What you need to do: Reprint each record exactly. Pictures are not reprinted.

Provided records:
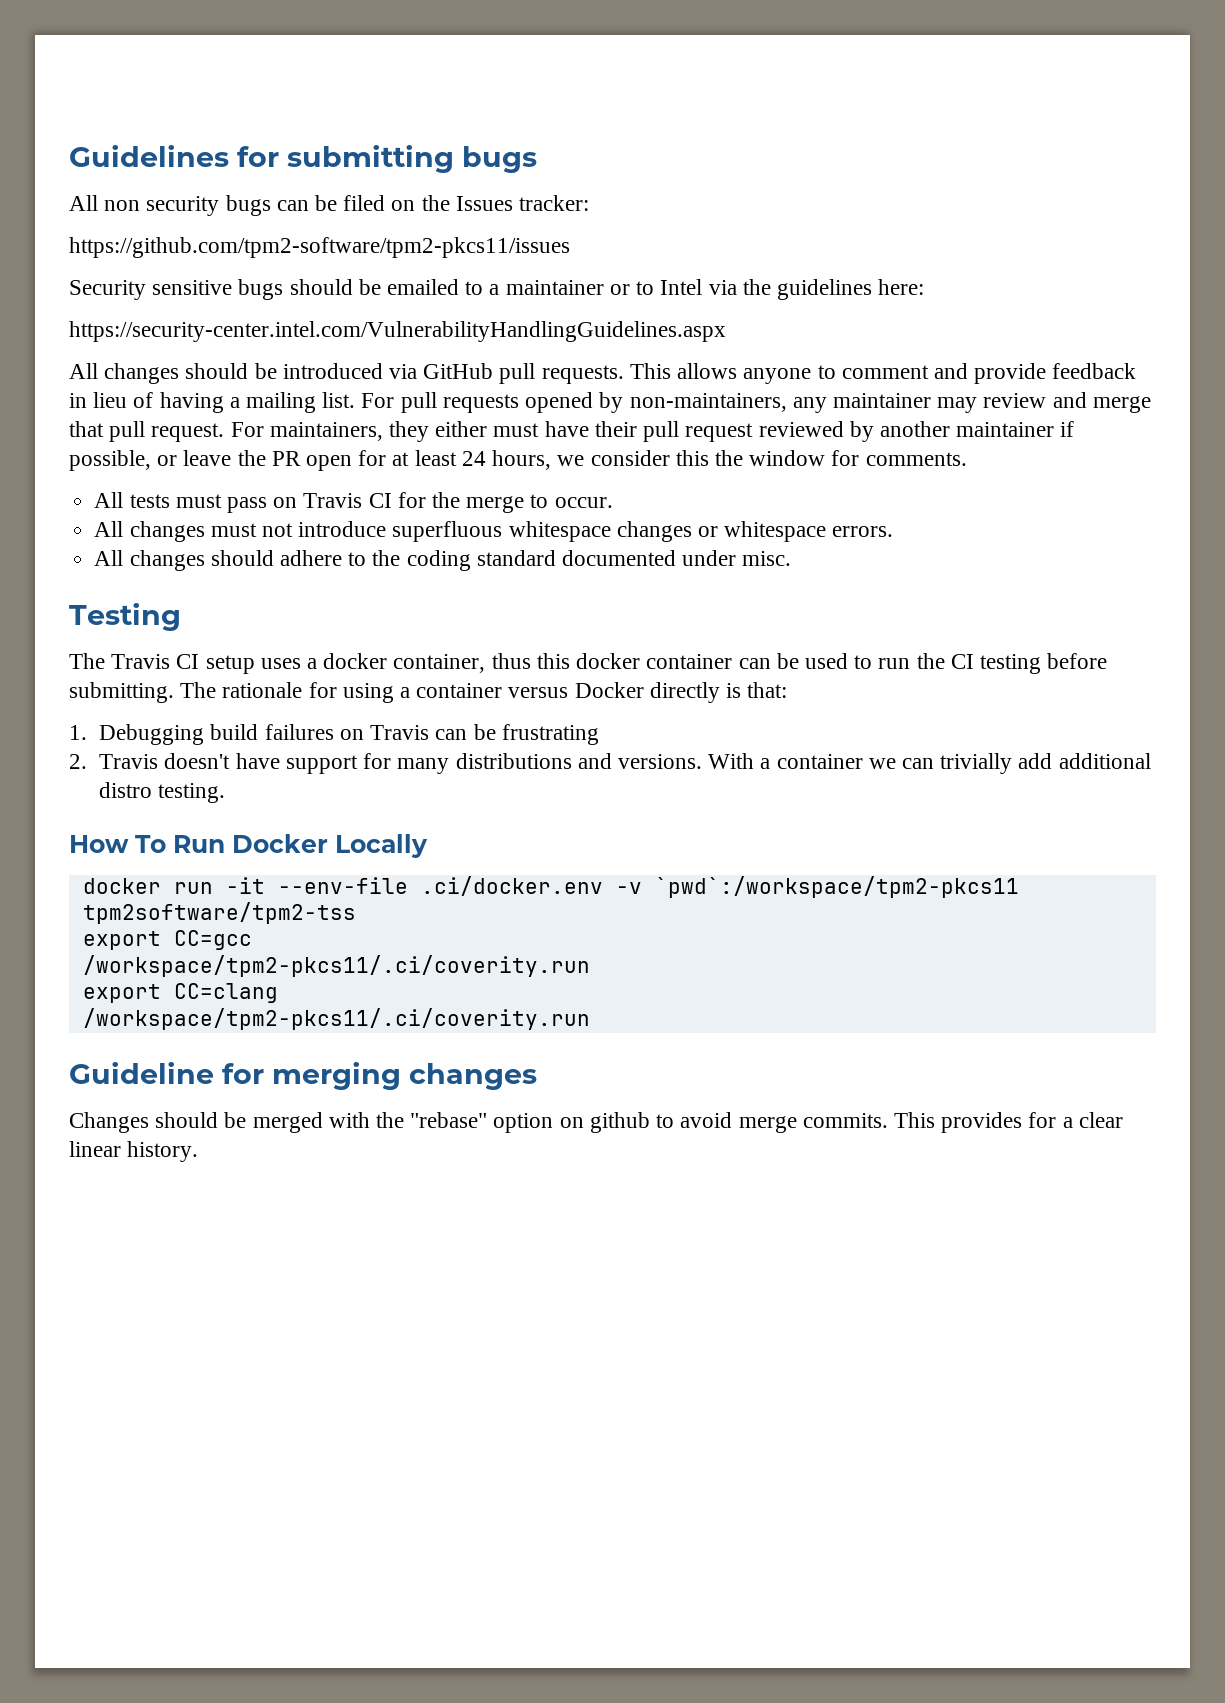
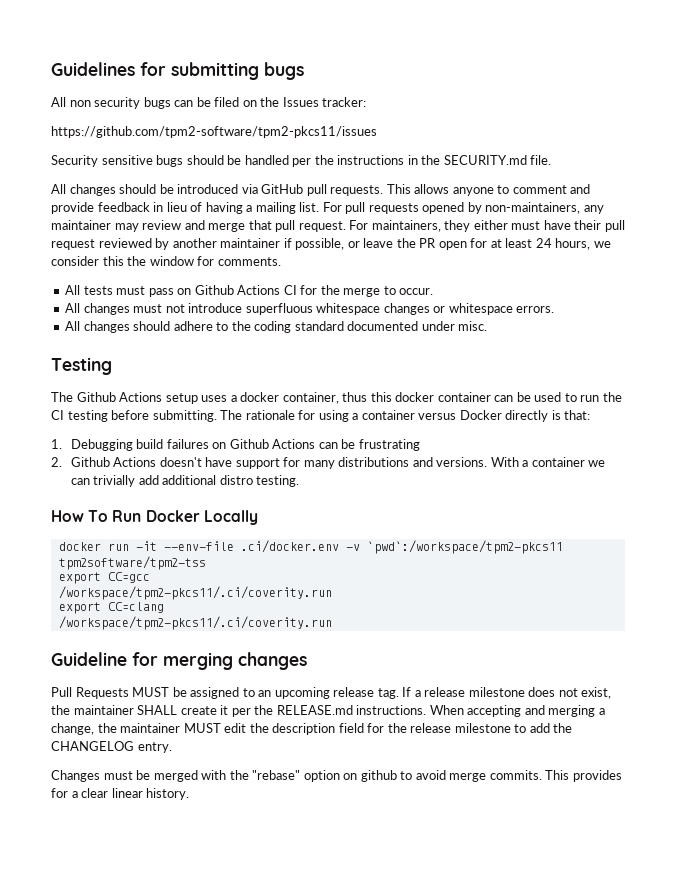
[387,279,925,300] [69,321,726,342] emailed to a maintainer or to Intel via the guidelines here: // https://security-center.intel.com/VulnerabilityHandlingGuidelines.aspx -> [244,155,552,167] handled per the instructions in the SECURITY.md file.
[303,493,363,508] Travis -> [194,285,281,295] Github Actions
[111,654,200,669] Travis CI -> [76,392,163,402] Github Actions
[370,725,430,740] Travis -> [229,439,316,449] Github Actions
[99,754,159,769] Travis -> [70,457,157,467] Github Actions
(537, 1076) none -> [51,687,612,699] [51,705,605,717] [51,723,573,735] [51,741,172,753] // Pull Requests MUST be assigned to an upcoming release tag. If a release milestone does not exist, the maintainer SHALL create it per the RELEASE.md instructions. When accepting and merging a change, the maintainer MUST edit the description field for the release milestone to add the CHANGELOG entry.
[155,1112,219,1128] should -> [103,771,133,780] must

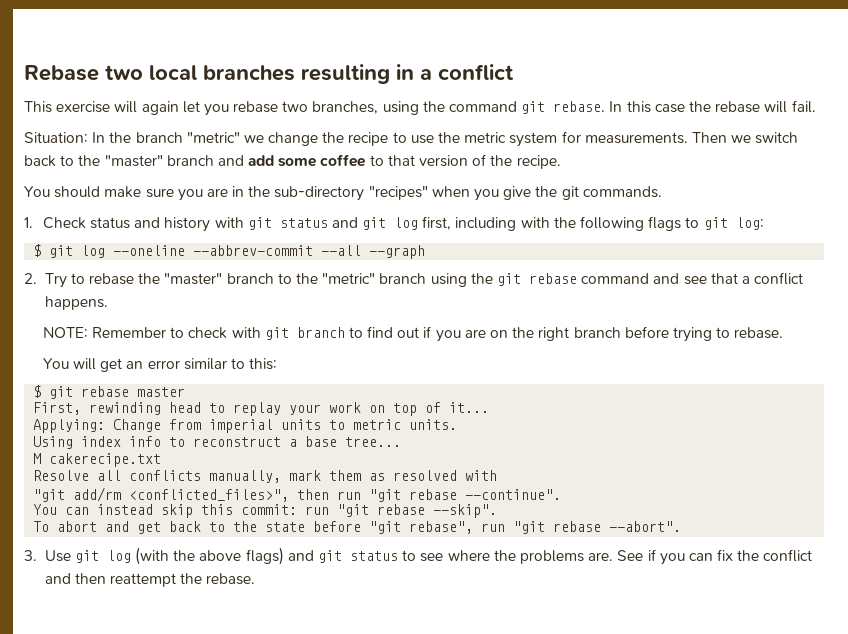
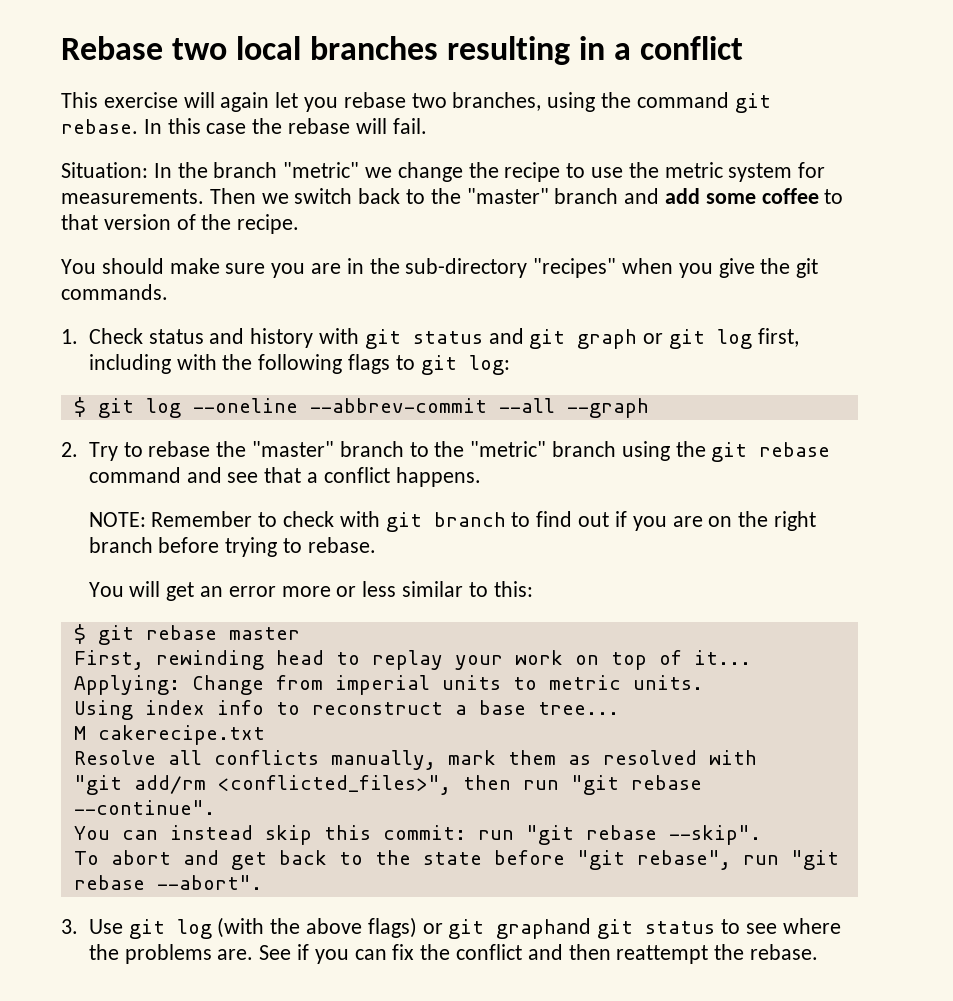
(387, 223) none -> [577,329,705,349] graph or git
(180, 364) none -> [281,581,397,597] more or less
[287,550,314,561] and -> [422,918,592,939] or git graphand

Exercise answer:
[387,279,925,300] [69,321,726,342] emailed to a maintainer or to Intel via the guidelines here: // https://security-center.intel.com/VulnerabilityHandlingGuidelines.aspx -> [244,155,552,167] handled per the instructions in the SECURITY.md file.
[303,493,363,508] Travis -> [194,285,281,295] Github Actions
[111,654,200,669] Travis CI -> [76,392,163,402] Github Actions
[370,725,430,740] Travis -> [229,439,316,449] Github Actions
[99,754,159,769] Travis -> [70,457,157,467] Github Actions
(537, 1076) none -> [51,687,612,699] [51,705,605,717] [51,723,573,735] [51,741,172,753] // Pull Requests MUST be assigned to an upcoming release tag. If a release milestone does not exist, the maintainer SHALL create it per the RELEASE.md instructions. When accepting and merging a change, the maintainer MUST edit the description field for the release milestone to add the CHANGELOG entry.
[155,1112,219,1128] should -> [103,771,133,780] must

(387, 223) none -> [577,329,705,349] graph or git
(180, 364) none -> [281,581,397,597] more or less
[287,550,314,561] and -> [422,918,592,939] or git graphand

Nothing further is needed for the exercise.